=== Work order ===
Please output exactly the lines from the one containing "html: none ->" through the end of the records below, leaving out any pictures.
━━━━━━━━━━
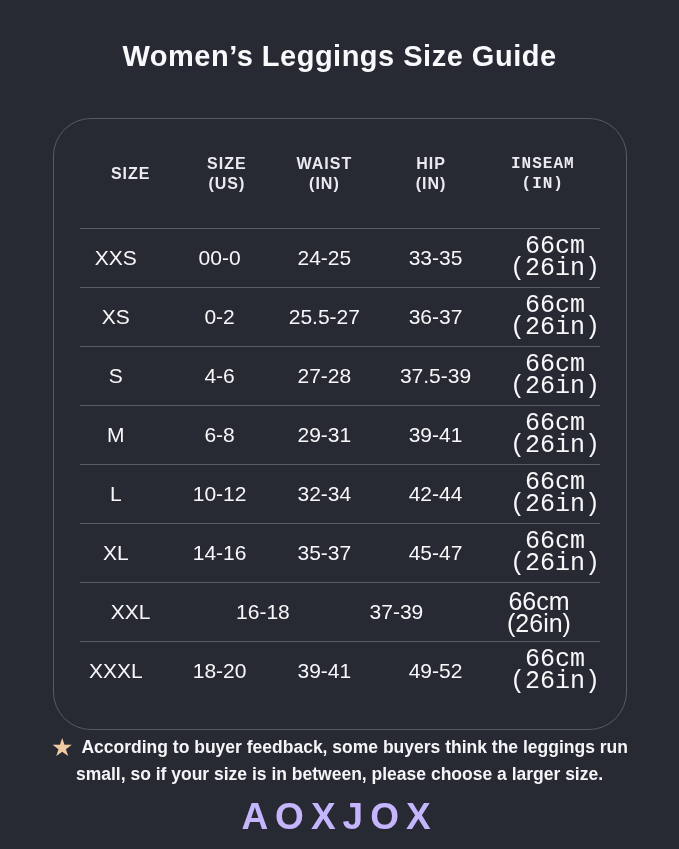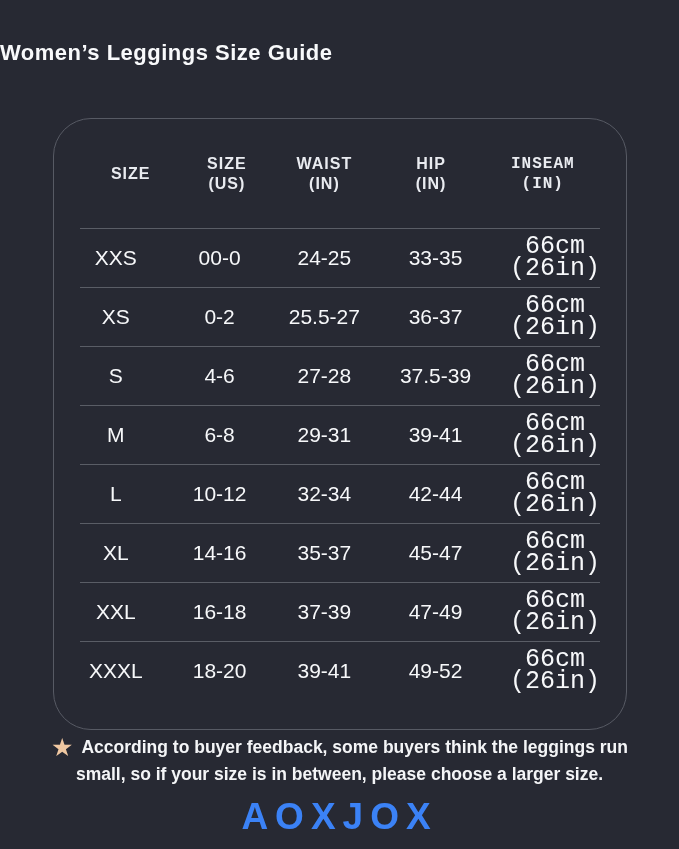"Women’s Leggings Size Guide" .title { font-size: 22px -> 29px; text-align: left -> center }
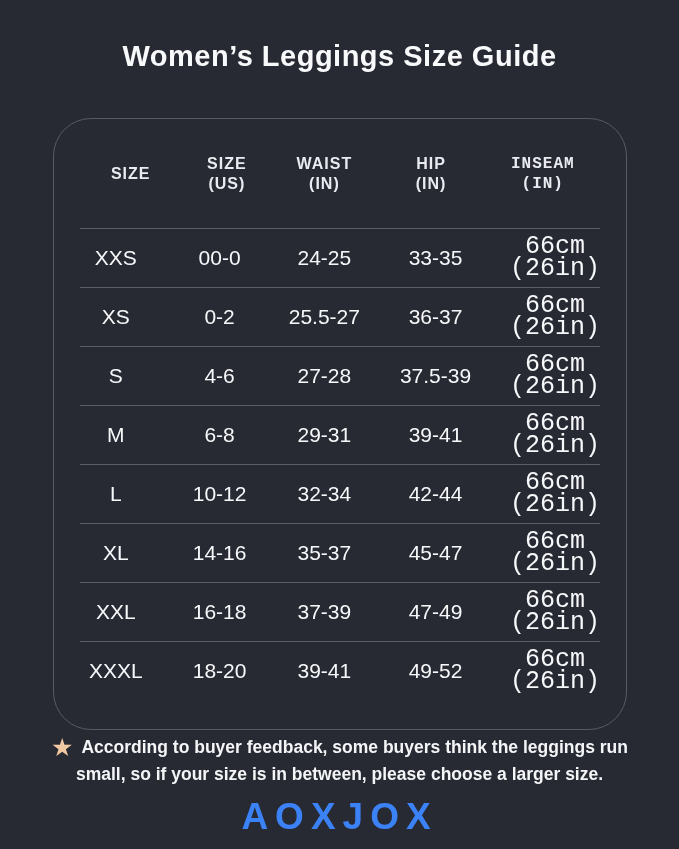"47-49" div.cell { html: <div>47-49</div> -> none }
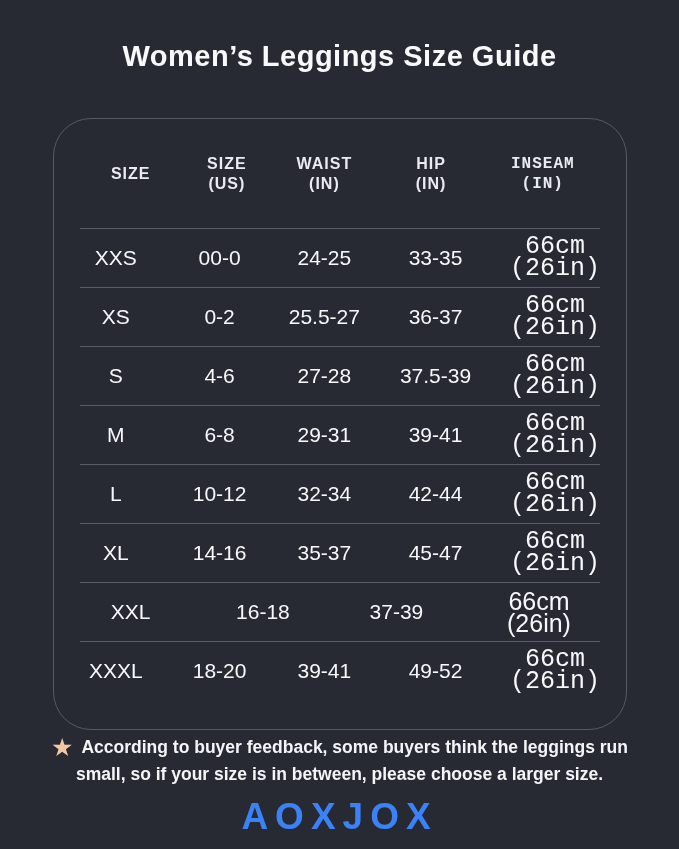"AOXJOX" .brand { color: #3b82f6 -> #c4b5fd }
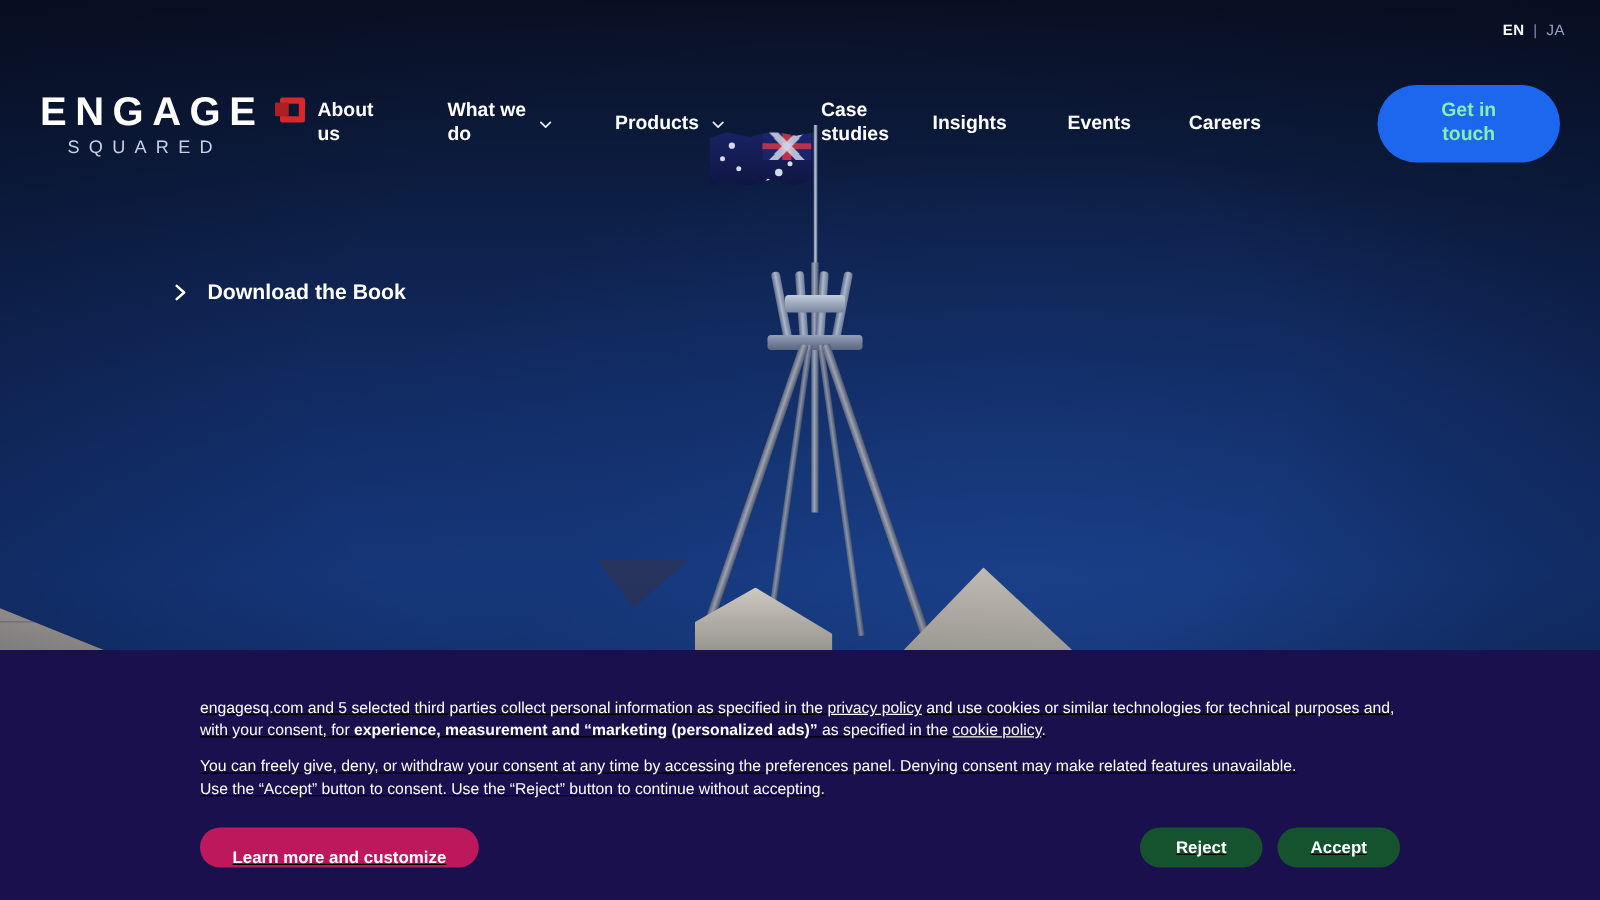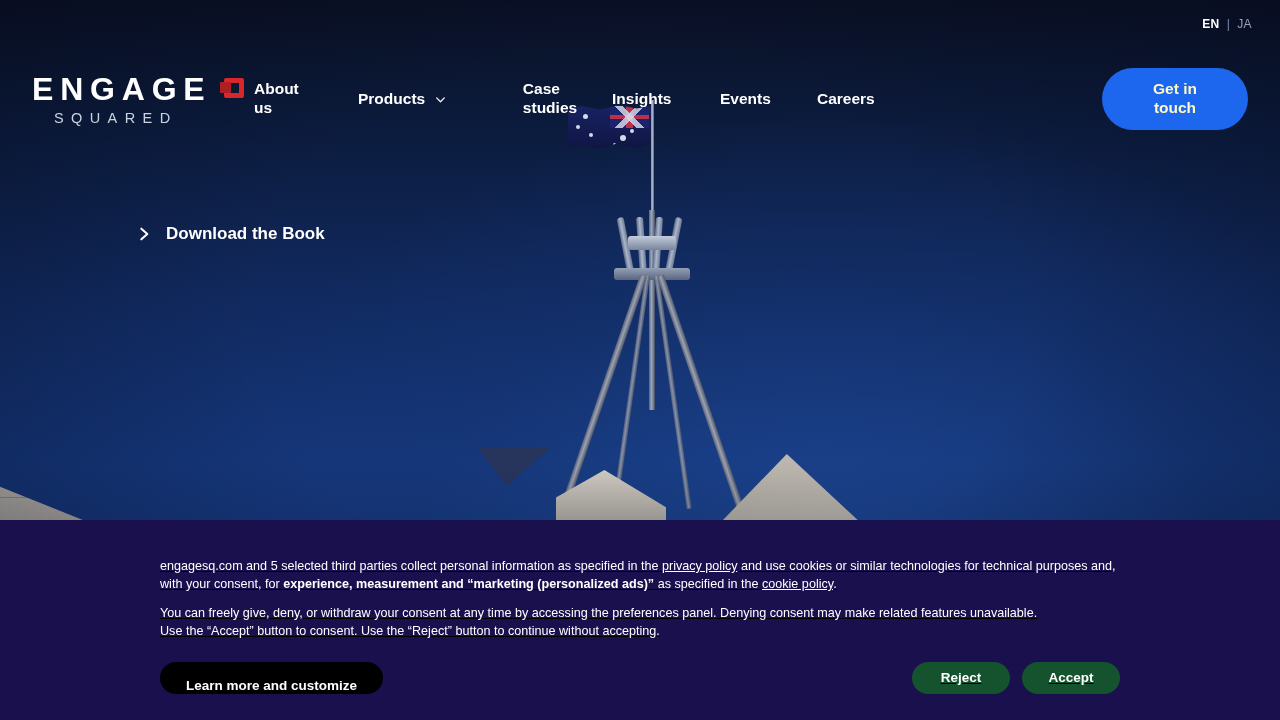"What we" div.nav-item { html: none -> <div> <span>What we do</span> <svg> <polyline></polyline> </svg> </div> }
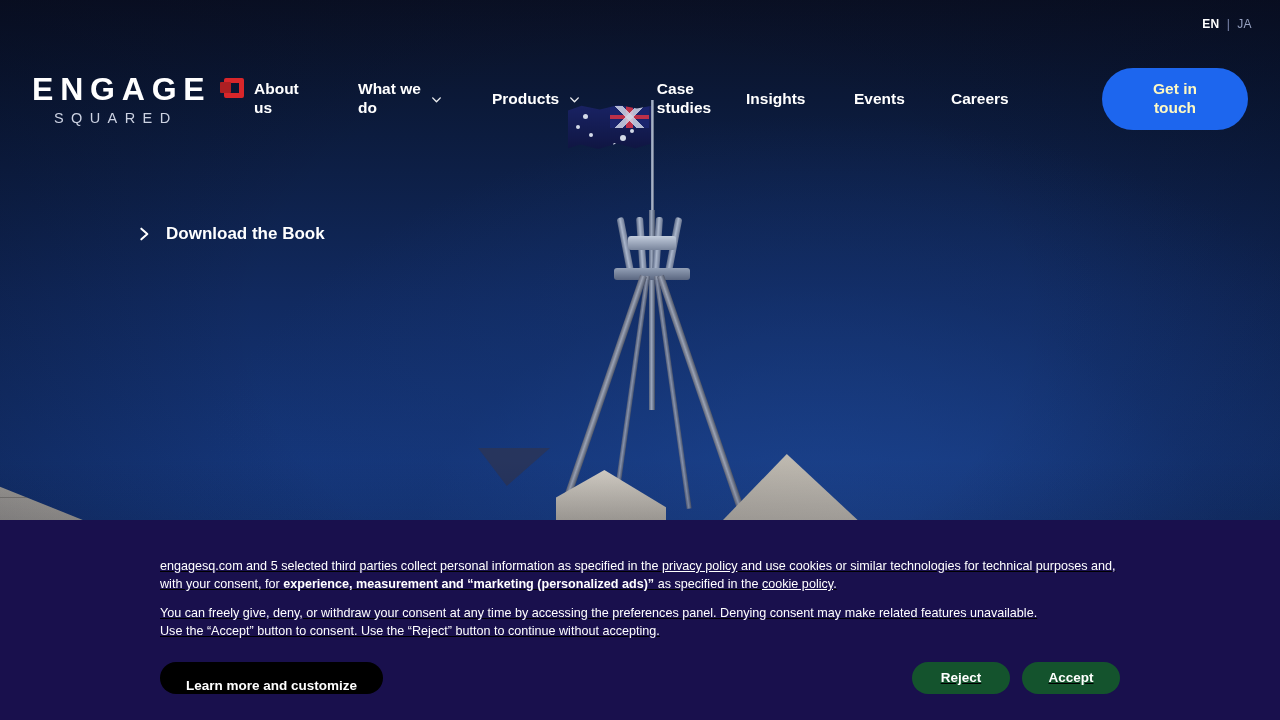"Get in" .cta { color: #fef9c3 -> #86efac }
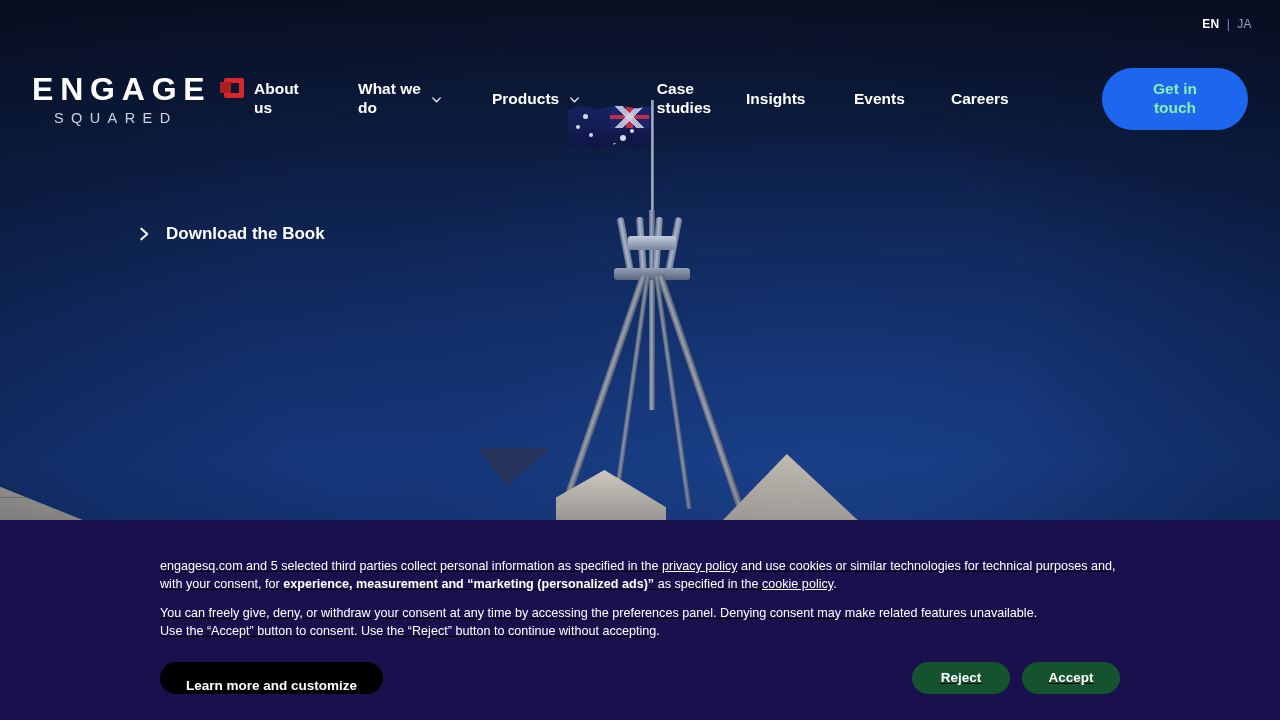"Learn more and customize" .btn-learn { background: #000000 -> #be185d }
━━━━━━━━━━
=== Result of this task ===
"What we" div.nav-item { html: none -> <div> <span>What we do</span> <svg> <polyline></polyline> </svg> </div> }
"Get in" .cta { color: #fef9c3 -> #86efac }
"Learn more and customize" .btn-learn { background: #000000 -> #be185d }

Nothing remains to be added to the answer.